[[ DATA PROVIDED, beginning ]]

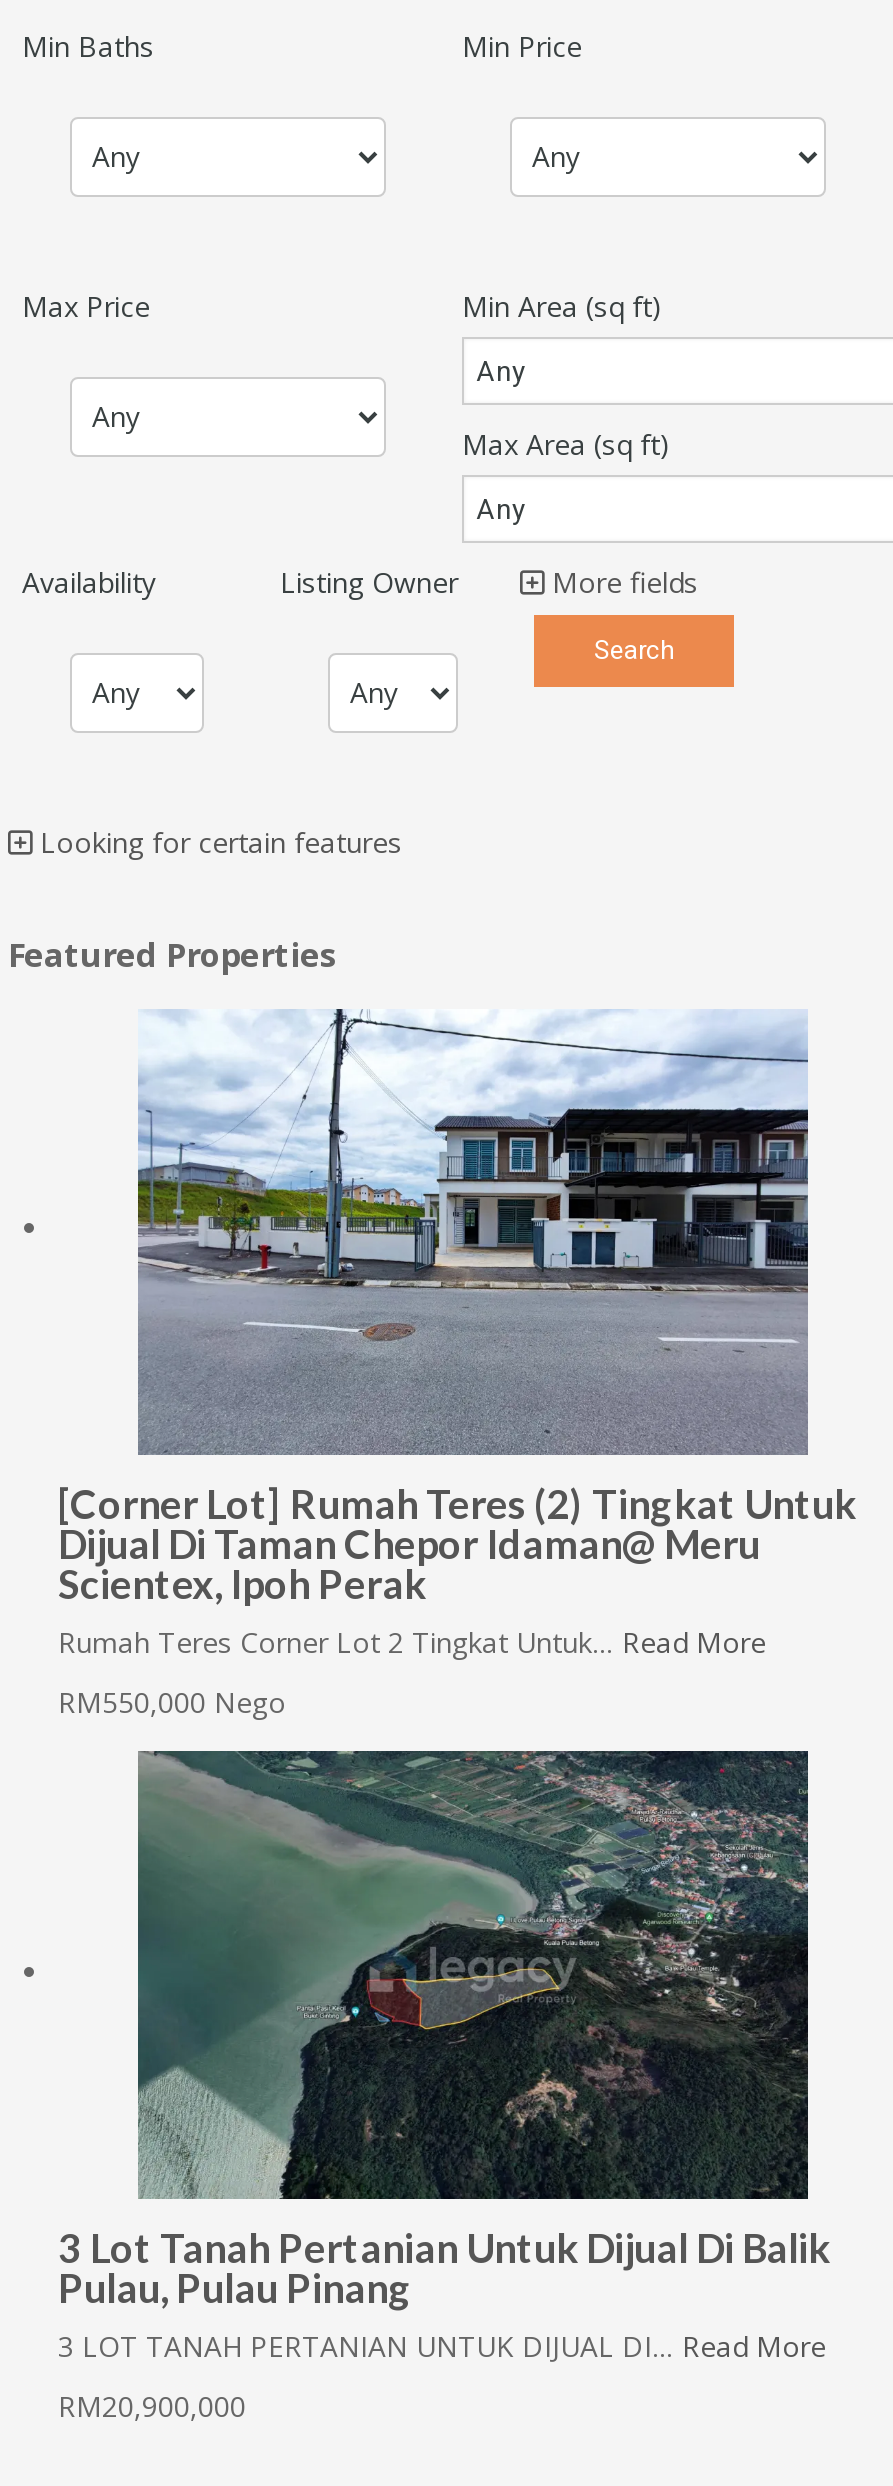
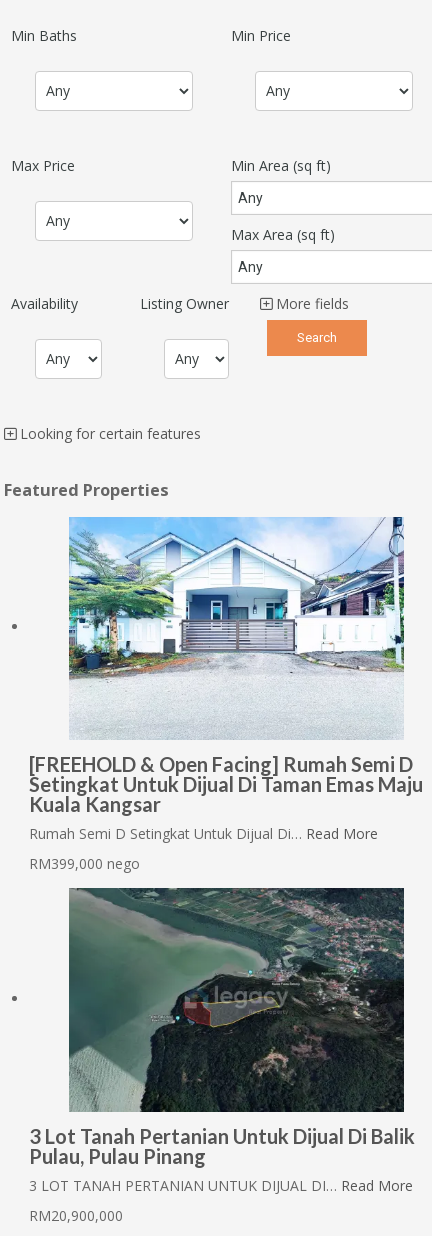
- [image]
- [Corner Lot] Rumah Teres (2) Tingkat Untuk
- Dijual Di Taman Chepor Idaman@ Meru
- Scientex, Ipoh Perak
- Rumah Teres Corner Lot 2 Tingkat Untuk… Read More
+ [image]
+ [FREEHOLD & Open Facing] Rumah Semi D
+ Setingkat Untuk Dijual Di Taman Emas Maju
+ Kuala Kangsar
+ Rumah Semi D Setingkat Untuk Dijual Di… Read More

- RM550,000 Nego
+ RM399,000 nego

[[ DATA PROVIDED, end ]]

(INSTRUCTIONS FOR THE TASK)
Give the number of lines in the data that contain the word "Corner", and add no other text.

(TASK OUTPUT)
2